=== Action item ===
Print out each entry below exactly; do not carry over any image.

-- Records to process follows --

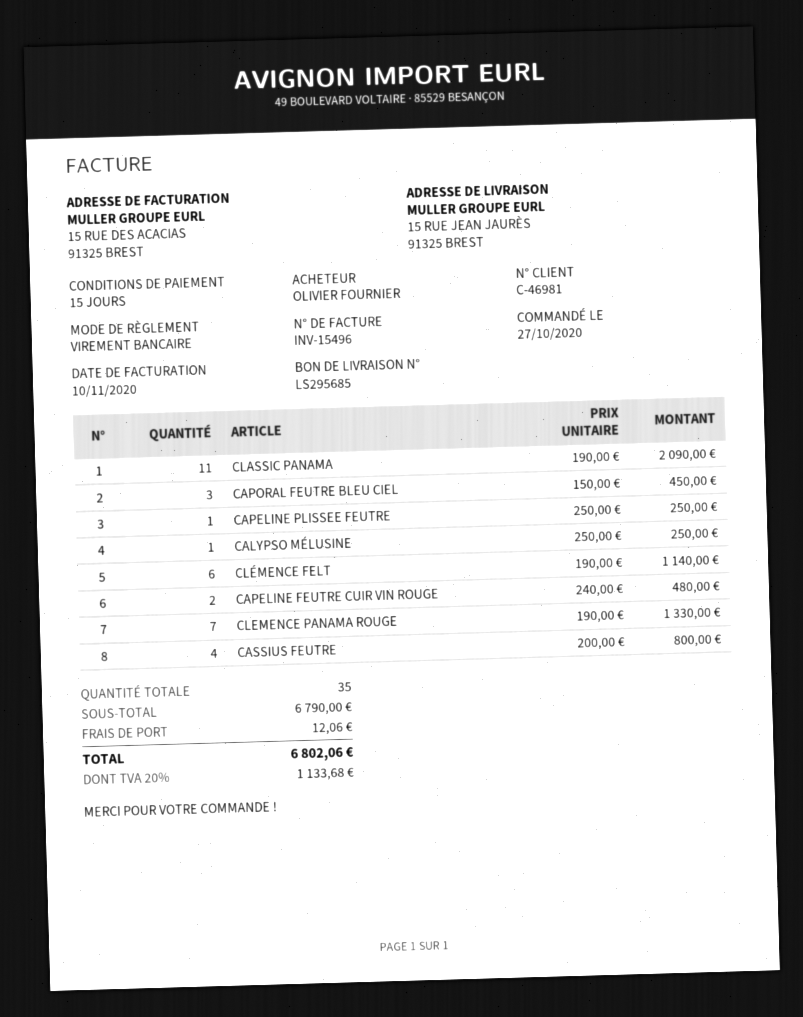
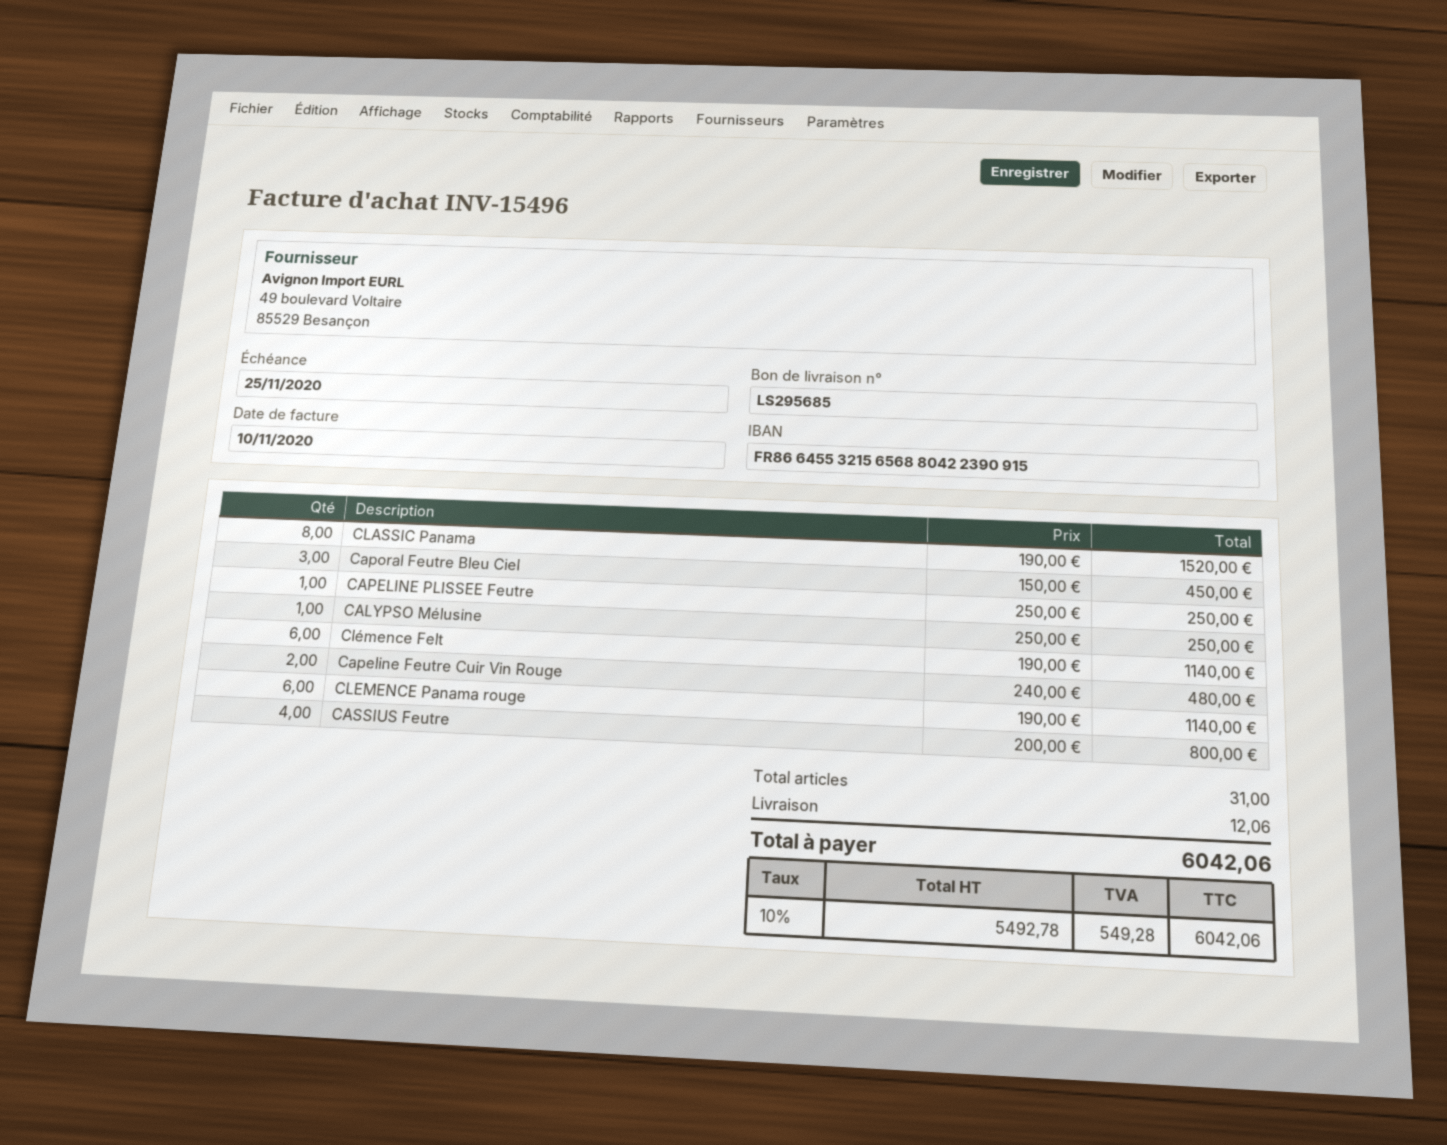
CLASSIC PANAMA: 11 x 190.00 = 2090.00 -> 8 x 190.00 = 1520.00
CLEMENCE PANAMA ROUGE: 7 x 190.00 = 1330.00 -> 6 x 190.00 = 1140.00
total quantity: 35 -> 31
tax: 20% = 1133.68 -> 10% = 549.28
total: 6802.06 -> 6042.06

-- Records to process concluded --

=== Your response ===
CLASSIC PANAMA: 11 x 190.00 = 2090.00 -> 8 x 190.00 = 1520.00
CLEMENCE PANAMA ROUGE: 7 x 190.00 = 1330.00 -> 6 x 190.00 = 1140.00
total quantity: 35 -> 31
tax: 20% = 1133.68 -> 10% = 549.28
total: 6802.06 -> 6042.06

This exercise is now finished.